脳の神経細胞は、置かれた場所の環境によって
別の種類の神経細胞に変わってしまうことを発見


 慶應義塾大学医学部解剖学教室の大石康二講師(非常勤)、仲嶋一範教授らの研究チームは、マウスの子宮内胎児の大脳皮質神経細胞を、人為的に本来と異なる場所に配置させると、神経細胞としての最終運命が変化し、本来の形や性質が異なる別の種類の神経細胞に変化することを見出しました。
 複雑な機械製品が多数の部品から作られるように、脳の高次機能を担う大脳皮質(注1)は、異なった形や性質を持つ様々な種類の神経細胞から構成されています。これまで、これらの神経細胞の最終的な形や性質は、胎生期にそれらの細胞が生まれる時に既に運命付けされて決まっていると考えられてきました。しかし、今回の成果によって、神経細胞の種類が細胞誕生時に完全に決まっているのではなく、配置された場所の環境に応じて変化しうることが明らかになりました。

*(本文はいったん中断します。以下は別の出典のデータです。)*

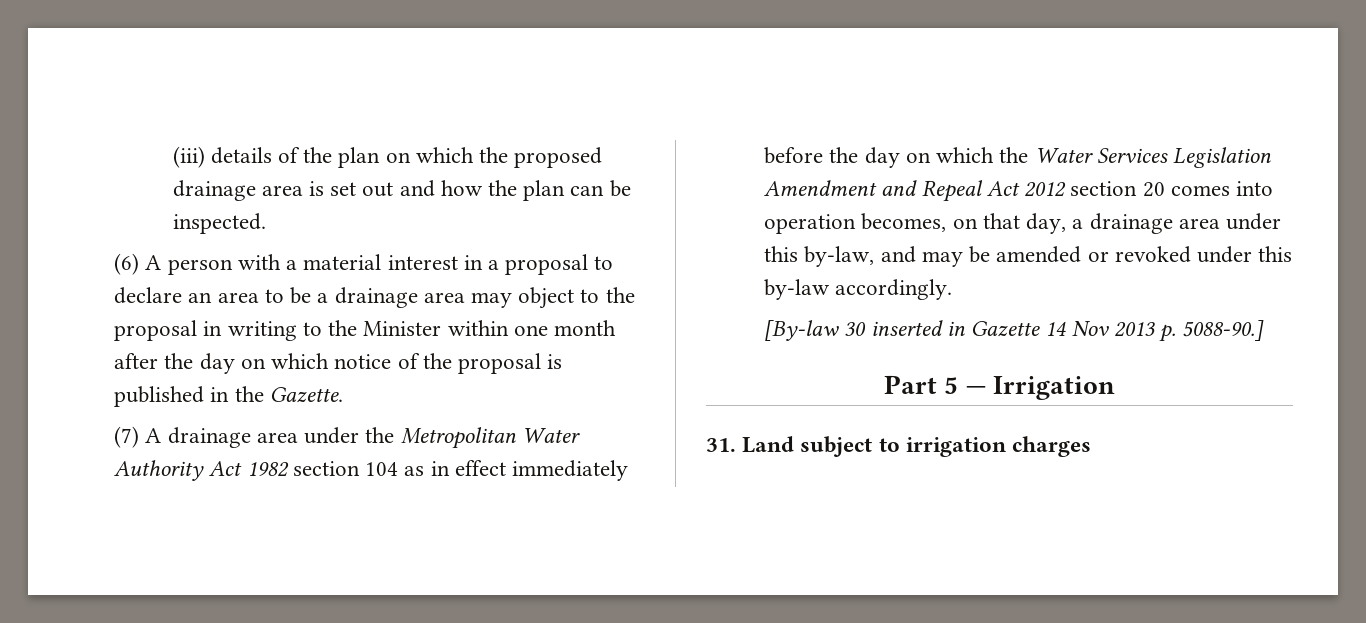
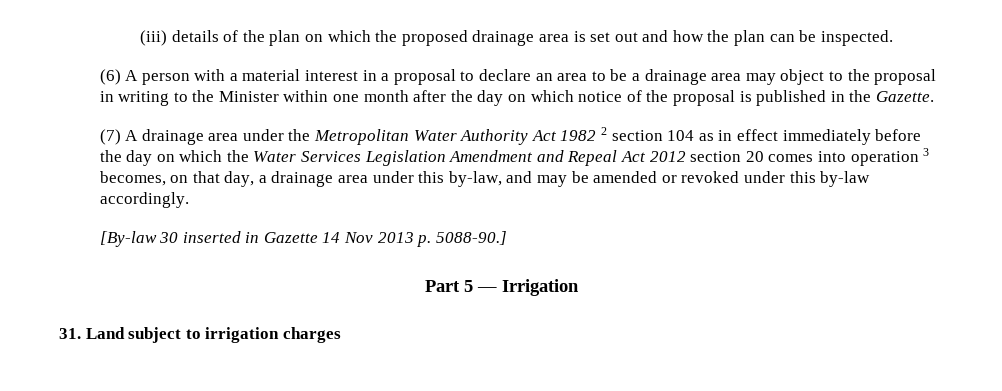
- (7) A drainage area under the Metropolitan Water Authority Act 1982 section 104 as in effect immediately before the day on which the Water Services Legislation Amendment and Repeal Act 2012 section 20 comes into operation becomes, on that day, a drainage area under this by-law, and may be amended or revoked under this by-law accordingly.
+ (7) A drainage area under the Metropolitan Water Authority Act 1982 2 section 104 as in effect immediately before the day on which the Water Services Legislation Amendment and Repeal Act 2012 section 20 comes into operation 3 becomes, on that day, a drainage area under this by-law, and may be amended or revoked under this by-law accordingly.

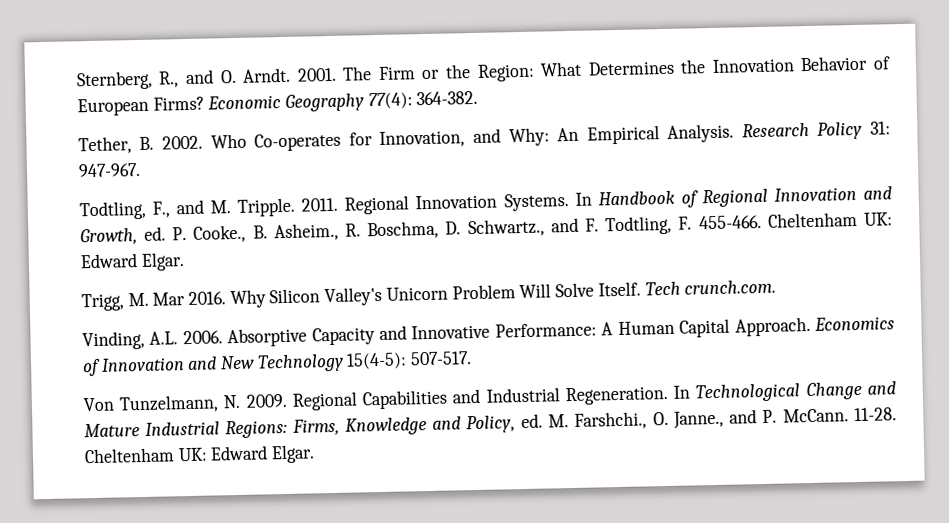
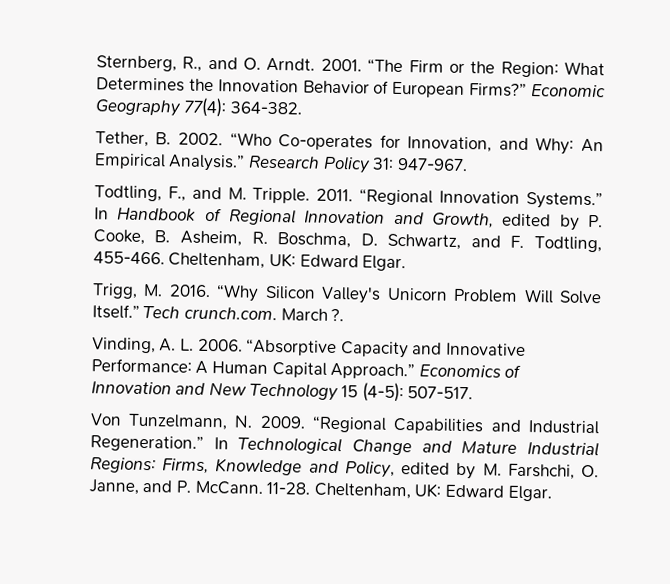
- The Firm or the Region: What Determines the Innovation Behavior of European Firms?
+ “The Firm or the Region: What Determines the Innovation Behavior of European Firms?”
- Who Co-operates for Innovation, and Why: An Empirical Analysis.
+ “Who Co-operates for Innovation, and Why: An Empirical Analysis.”
- Regional Innovation Systems.
+ “Regional Innovation Systems.”
- In Handbook of Regional Innovation and Growth, ed. P. Cooke., B. Asheim., R. Boschma, D. Schwartz., and F. Todtling, F. 455-466. Cheltenham UK: Edward Elgar.
+ In Handbook of Regional Innovation and Growth, edited by P. Cooke, B. Asheim, R. Boschma, D. Schwartz, and F. Todtling, 455-466. Cheltenham, UK: Edward Elgar.
- Trigg, M. Mar 2016. Why Silicon Valley's Unicorn Problem Will Solve Itself.
+ Trigg, M. 2016. “Why Silicon Valley's Unicorn Problem Will Solve Itself.”
- Tech crunch.com.
+ Tech crunch.com. March ?.
- Vinding, A.L. 2006. Absorptive Capacity and Innovative Performance: A Human Capital Approach.
+ Vinding, A. L. 2006. “Absorptive Capacity and Innovative Performance: A Human Capital Approach.”
- Economics of Innovation and New Technology 15(4-5): 507-517.
+ Economics of Innovation and New Technology 15 (4-5): 507-517.
- Regional Capabilities and Industrial Regeneration.
+ “Regional Capabilities and Industrial Regeneration.”
- In Technological Change and Mature Industrial Regions: Firms, Knowledge and Policy, ed. M. Farshchi., O. Janne., and P. McCann.
+ In Technological Change and Mature Industrial Regions: Firms, Knowledge and Policy, edited by M. Farshchi, O. Janne, and P. McCann.
- 11-28. Cheltenham UK: Edward Elgar.
+ 11-28. Cheltenham, UK: Edward Elgar.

 現在、さまざまな疾患に対して、iPS細胞などから分化させた細胞を移植して治療する、細胞治療が注目されています。今回の研究結果から、神経細胞はその種類によっては環境に応じて適切に分化しうる可能性を秘めていることが分かり、今後の細胞治療の開発につながることが期待されます。
 本研究成果は、2016年2月12日に「eLIFE」オンライン版に掲載されました。


1.研究の背景
 私たちの脳には、細胞の形態、他の神経細胞とのつながり方の違い(近くの神経細胞とつながるか、遠くの神経細胞とつながるか、などの線維連絡様式の違い)、発現している遺伝子の違いなど、性質が異なる様々な種類の神経細胞が無数に存在します。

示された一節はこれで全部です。